—=head1 NAME
InSilicoSpectro::InSilico::RetentionTimer::Petritis Prediction of peptide retention time by neural network training
=head1 SYNOPSIS
# creates a retention time predictor
my $rt = InSilicoSpectro::InSilico::RetentionTimer::Petritis->new;
# trains the predictor
$rt->learn( data=>{expseqs=>['ELGFQG','HPGDFGADAQAAMSK','LSSPATLNSR','RFIK'],
exptimes=>[1314,1194,1152,1500]},mode=>'verbose',
maxepoch=>100, sqrerror=>1e-3,mode=>'verbose',
nnet=>{learningrate=>0.05},layers=>[{nodes=>20},{nodes=>2},{nodes=>1}] );
# predicts retention time for a peptide
$rt->predict( peptide=>'ACFGDMKWVTFISLLRPLLFSSAYSRGVFRRDTHKSEIAHRFKDLGE' );
# saves the network
$rt->write_xml(confile=>'nnet01.xml');
# retrieves a previously saved network
$rt->read_xml(confile=>'nnet00.xml');
# assigns a calibrator to the predictor
$ec=InSilicoSpectro::InSilico::ExpCalibrator->new( fitting=>'spline' );
# fits the calibrator from expermiental values
$rt->calibrate( data=>{calseqs=>['ELGFQG','HPGDFGADAQAAMSK','LSSPATLNSR','RFIK'],
caltimes=>[1314,1194,1152,1500]},calibrator=>$ec );
# save current calibrator
$rt->write_cal( calfile=>$file );
# retrieve previously saved calibrator
$rt->read_cal ( calfile=>$file );
=head1 DESCRIPTION
Predicts HPLC retention time for peptides
=head1 METHODS
=head3 my $rt=InSilicoSpectro::InSilico::RetentionTimer::Petritis->new(%h )
%h contains a hash
=head3 $rt->learn( data=>{expseqs=>\@seqs,exptimes=>\@times},
mode=>'verbose',maxepoch=>100, sqrerror=>1e-3,mode=>'verbose',
nnet=>{learningrate=>0.05},layers=>[{nodes=>20},{nodes=>2},{nodes=>1}] ); );
Trains the network from experimental data given in the arrays (@seqs,@times).
=over 4
=item maxepoch, sqrerror : train the network until sse < sqrerror or maxepoch
=item nnet=>{%h} : hash with options for method AI::NNFlex::Backprop->new( %h )

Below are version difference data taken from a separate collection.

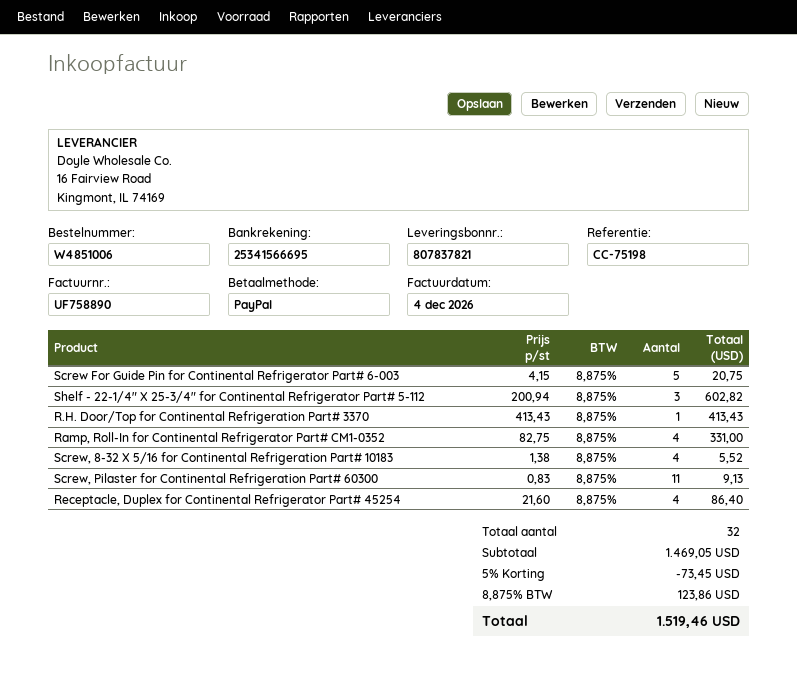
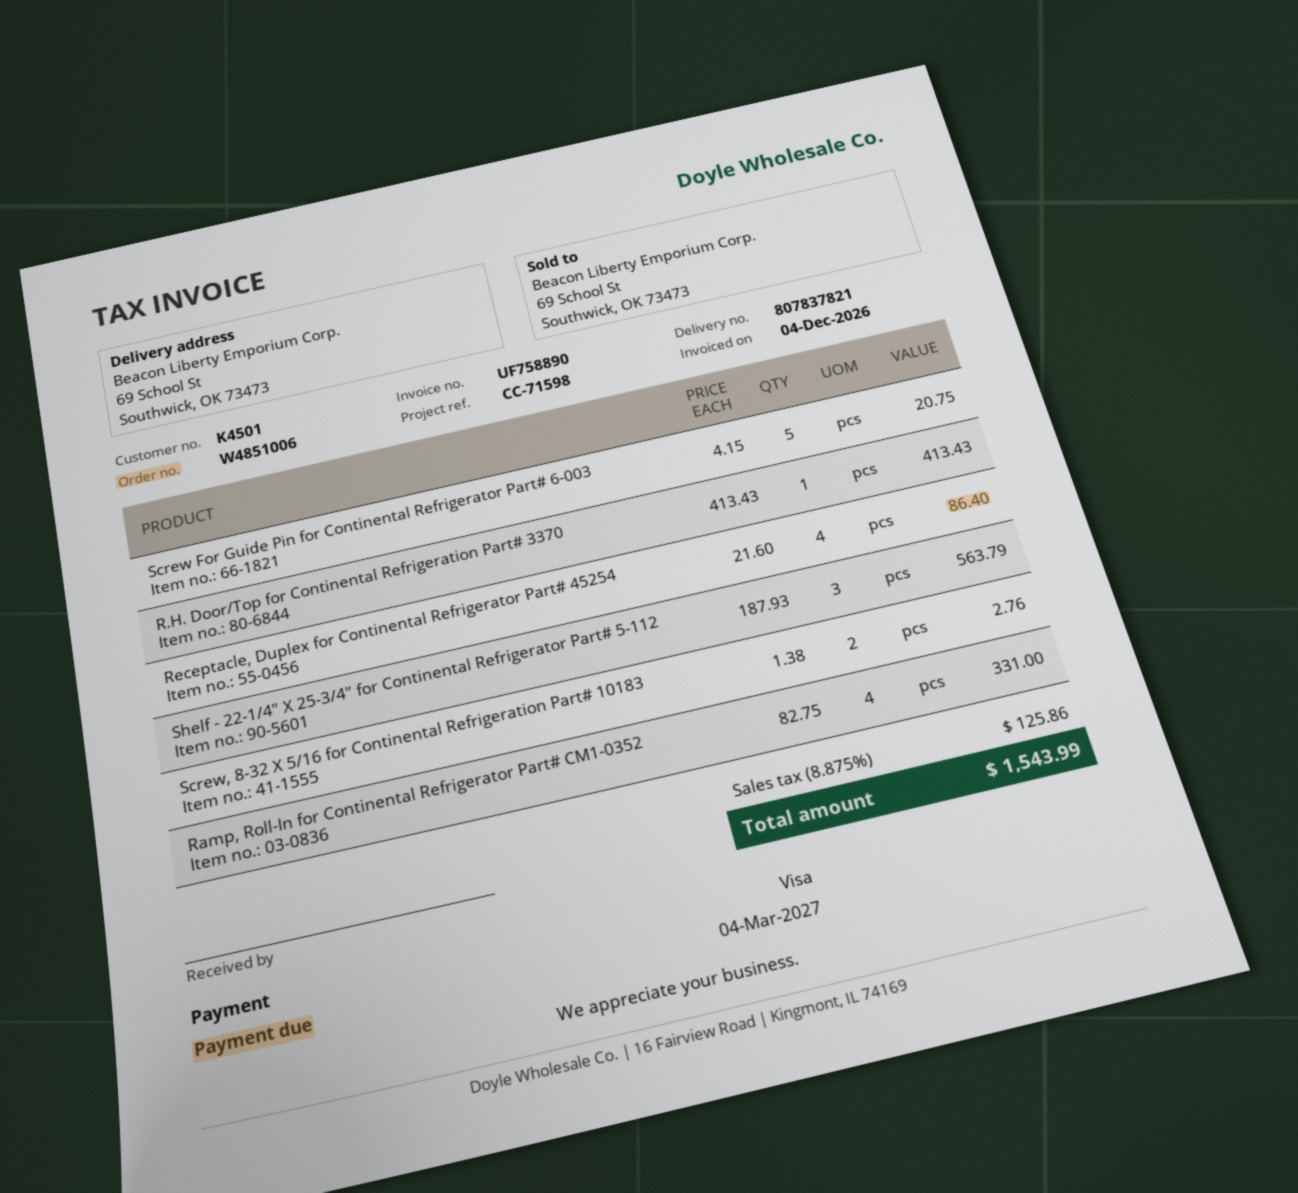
reference: CC-75198 -> CC-71598
payment method: PayPal -> Visa
Shelf - 22-1/4" X 25-3/4" for Continental Refrigerator Part# 5-112: 3 x 200.94 = 602.82 -> 3 x 187.93 = 563.79
Screw, 8-32 X 5/16 for Continental Refrigeration Part# 10183: 4 x 1.38 = 5.52 -> 2 x 1.38 = 2.76
Screw, Pilaster for Continental Refrigeration Part# 60300: 11 x 0.83 = 9.13 -> none
discount: 5% = 73.45 -> none
tax: 8.875% = 123.86 -> 8.875% = 125.86
total: 1519.46 -> 1543.99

=item layers=>[{%h1},{%h2},{%h3}] : hashes with options for the 3 layers as defined by method AI::NNFlex::Backprop->add_layer( %hi )
=item mode=>'silent'|'verbose'
Method used for fitting
=back
=head3 $rt->predict(peptide=>$str)
Predicts retention time for the peptide
=head3 $rt->predictor(peptide=>$str)
Same as predict() but without experimental fitting
=head3 $rt->calibrate( data=>{calseqs=>\@str,caltimes=>\@val},fitting=>$str );
Trains the predictor with experimental data and the chosen fitting method
=over 4
=item fitting=>'linear'|'spline'
Method used for fitting
=back
=head3 $rc->filter( filter=>$pc,error=>$str )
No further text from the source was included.